Budget-Conscious Care

$80–$220
Best for: Stable donkeys with mild to moderate intestinal signs when your vet feels outpatient care is reasonable
  • Farm-call or clinic exam focused on diarrhea or intestinal signs
  • Weight-based oral neomycin if your vet feels it is appropriate
  • Basic hydration assessment
  • Home monitoring plan for appetite, manure, and water intake
Expected outcome: Often fair for uncomplicated cases when the underlying cause is limited and hydration stays normal.
Consider: Lower upfront cost, but fewer diagnostics may mean the root cause is less clearly defined. Not appropriate for very sick, dehydrated, or neonatal patients.

Advanced / Critical Care

$800–$2,500
Best for: Complex cases, foals, severely dehydrated donkeys, or pet parents wanting every available option
  • Hospitalization or intensive field care
  • CBC/chemistry, electrolyte monitoring, and kidney-value tracking
  • Ultrasound and additional infectious disease testing as indicated
  • IV fluids, plasma or advanced supportive care when needed
  • Medication changes if toxicity, sepsis, or severe enteritis is suspected
Expected outcome: Guarded to fair in severe enteritis or systemic illness, but outcomes improve when dehydration and complications are treated early.
Consider: Most intensive cost range and monitoring commitment, but may be the safest path when there is concern for kidney injury, sepsis, or rapid decline.

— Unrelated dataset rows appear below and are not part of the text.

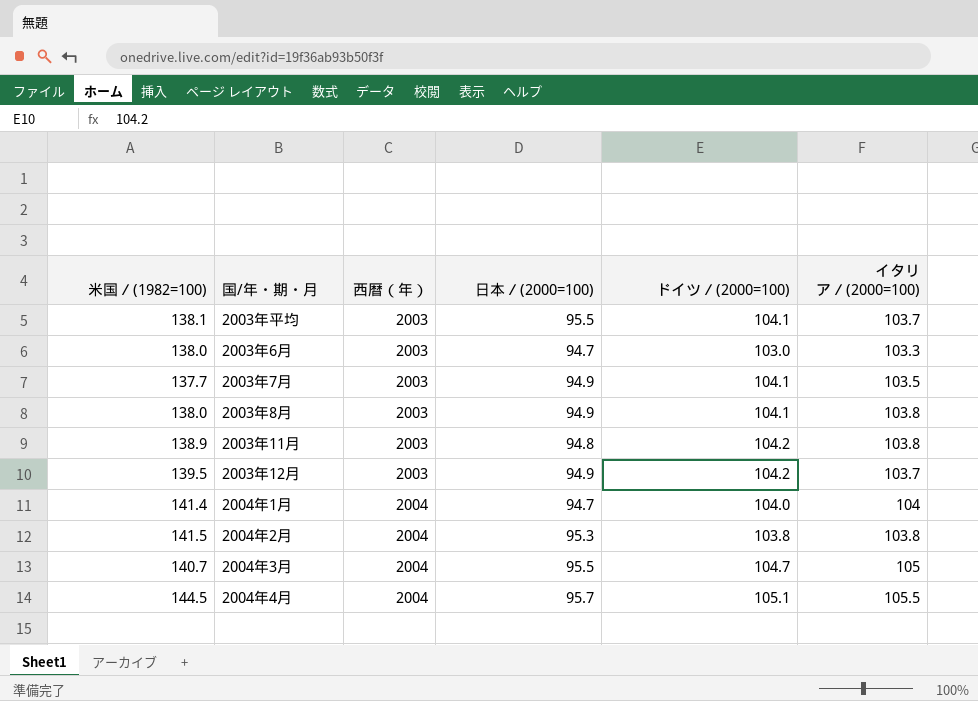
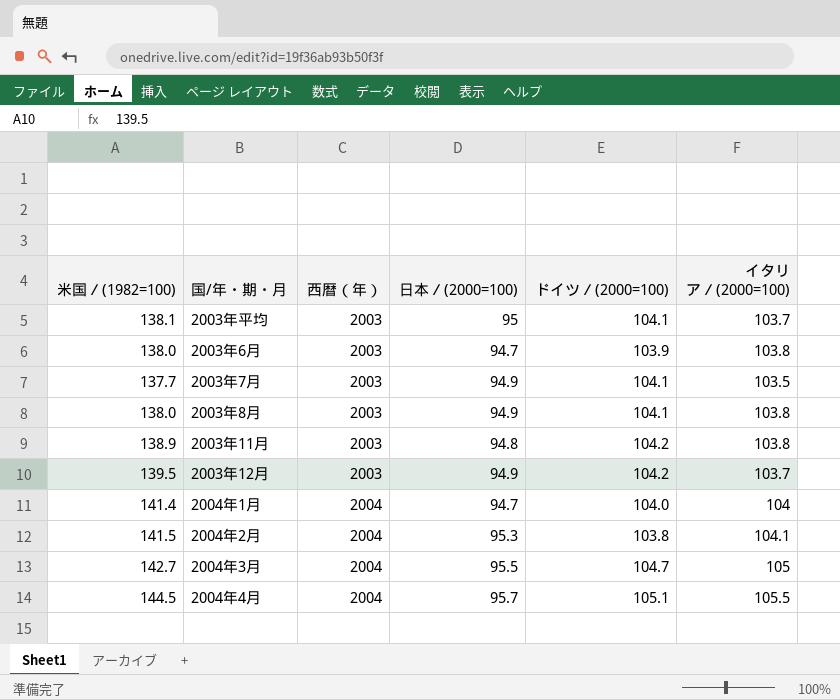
2003年平均 | 日本／(2000=100): 95.5 -> 95
2003年6月 | ドイツ／(2000=100): 103.0 -> 103.9
2003年6月 | イタリア／(2000=100): 103.3 -> 103.8
2004年2月 | イタリア／(2000=100): 103.8 -> 104.1
2004年3月 | 米国／(1982=100): 140.7 -> 142.7

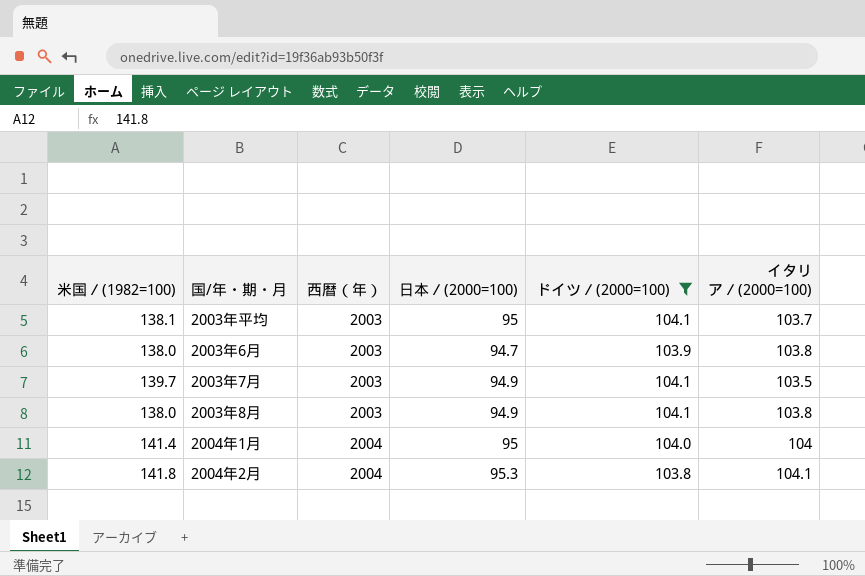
filter: none -> ドイツ／(2000=100) <= 104.1
2003年7月 | 米国／(1982=100): 137.7 -> 139.7
2004年1月 | 日本／(2000=100): 94.7 -> 95
2004年2月 | 米国／(1982=100): 141.5 -> 141.8

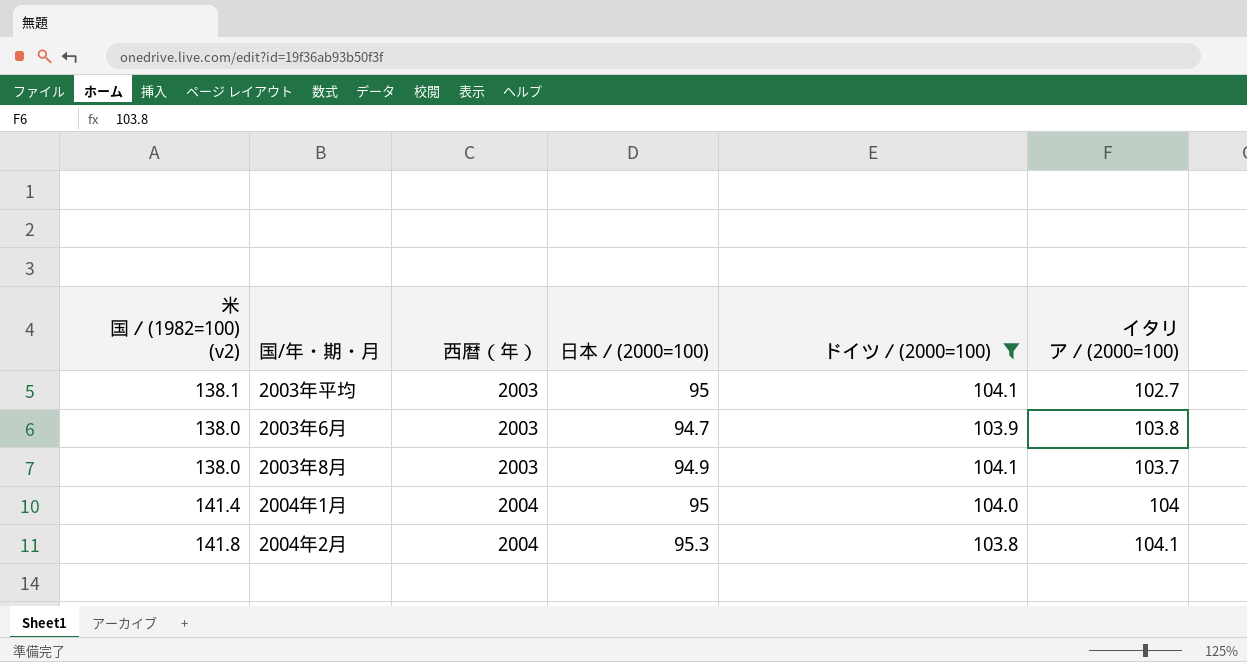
column name: 米国／(1982=100) -> 米国／(1982=100) (v2)
row 2003年7月: 139.7 | 2003 | 94.9 | 104.1 | 103.5 -> none
2003年平均 | イタリア／(2000=100): 103.7 -> 102.7
2003年8月 | イタリア／(2000=100): 103.8 -> 103.7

Cost estimates as of 2026-03. Actual costs vary by location, clinic, and individual case.

Questions to Ask Your Vet About Neomycin for Donkeys

Bring these questions to your vet appointment to get the most out of your visit.

  1. You can ask your vet whether neomycin is the best fit for my donkey's specific cause of diarrhea or intestinal disease.
  2. You can ask your vet what exact dose in mL or grams my donkey should receive, and how that was calculated from body weight.
  3. You can ask your vet whether my donkey is dehydrated or has kidney risks that make neomycin less safe.
  4. You can ask your vet what side effects would mean I should stop the medication and call right away.
  5. You can ask your vet whether fecal testing, bloodwork, or ultrasound would help confirm the cause before using an antibiotic.
  6. You can ask your vet whether my donkey is receiving any other drugs that could interact with neomycin.
  7. You can ask your vet how long treatment should continue and when improvement should be noticeable.
  8. You can ask your vet whether there are food-animal withdrawal rules I need to follow for this donkey.